Sweden-based AMRA Medical and Fulcrum Therapeutics, Cambridge, Mass., have collaborated to create a standardized whole-body MRI protocol to evaluate skeletal muscle composition in patients with facioscapulohumeral dystrophy (FSHD), a slowly progressing muscular dystrophy. An abstract describing this work was accepted and made publicly available by the Muscular Dystrophy Association.

Clinical trial investigators commonly use functional tests such as the 6-minute walk test and single-slice MRI to evaluate neuromuscular disease progression. But these techniques can vary substantially, creating unwanted data noise. Also, many neuromuscular disease studies emphasize only the legs.

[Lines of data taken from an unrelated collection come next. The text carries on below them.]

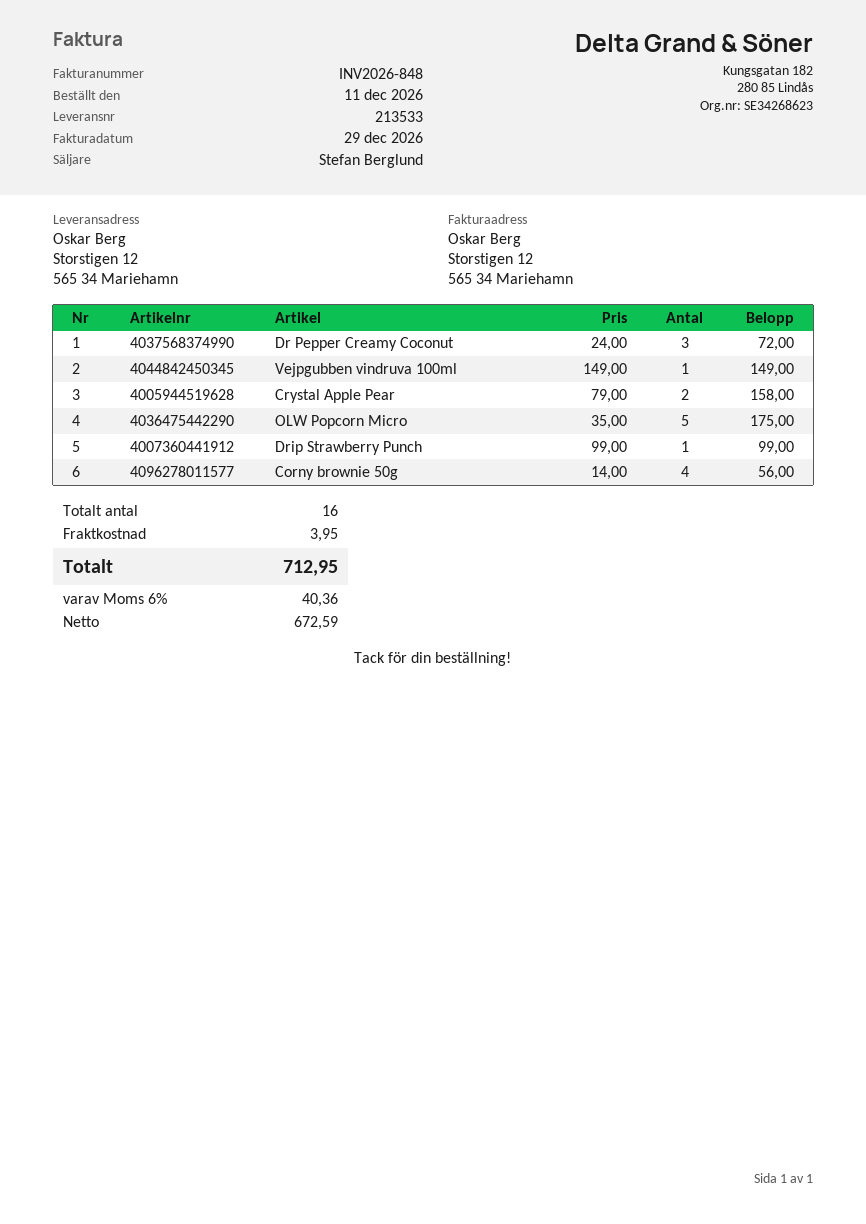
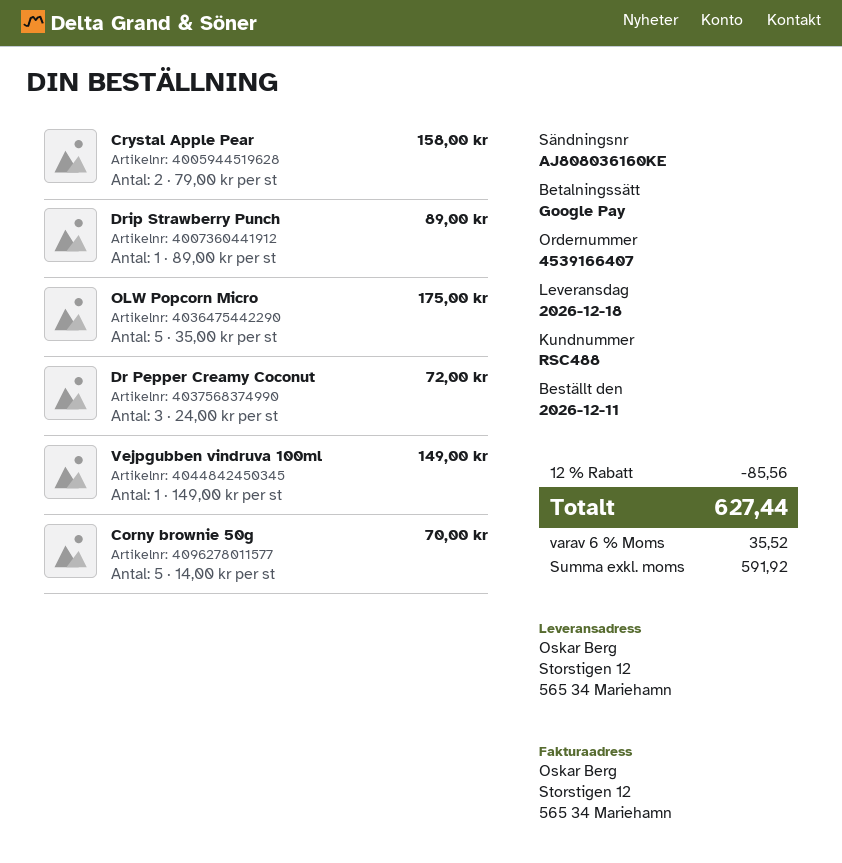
Drip Strawberry Punch: 1 x 99.00 = 99.00 -> 1 x 89.00 = 89.00
Corny brownie 50g: 4 x 14.00 = 56.00 -> 5 x 14.00 = 70.00
discount: none -> 12% = 85.56
shipping: 3.95 -> none
net: 672.59 -> 591.92
tax: 6% = 40.36 -> 6% = 35.52
total: 712.95 -> 627.44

This study includes whole muscle volumes in the legs, trunk, shoulders, and arms.

AMRA and Fulcrum conducted a study to evaluate, optimize and standardize a whole-body MRI protocol for use in clinical trials for Fulcrum’s losmapimod, a small molecule investigational therapeutic for FSHD. Together, they successfully developed a detailed musculoskeletal MRI protocol to quantify muscle fat fraction, lean muscle volume, and muscle fat infiltration. They volumetrically and bilaterally analyzed 18 individual muscles in 16 adults with FSHD across six clinical sites using diverse MRI scanner manufacturers. Fulcrum plans to use AMRA’s protocol as part of the further development of losmapimod.

“Commonly used endpoints— such as functional tests—have limitations, so we engaged with AMRA based on their ability to reliably and quickly segment and quantify muscles,” says Diego Cadavid, senior vice president of clinical development for Fulcrum Therapeutics. “Together we developed an MRI protocol that generates stable images from which AMRA’s algorithms produce consistent, quality, objective and reproducible biomarkers that we now use in our ongoing clinical trial program.”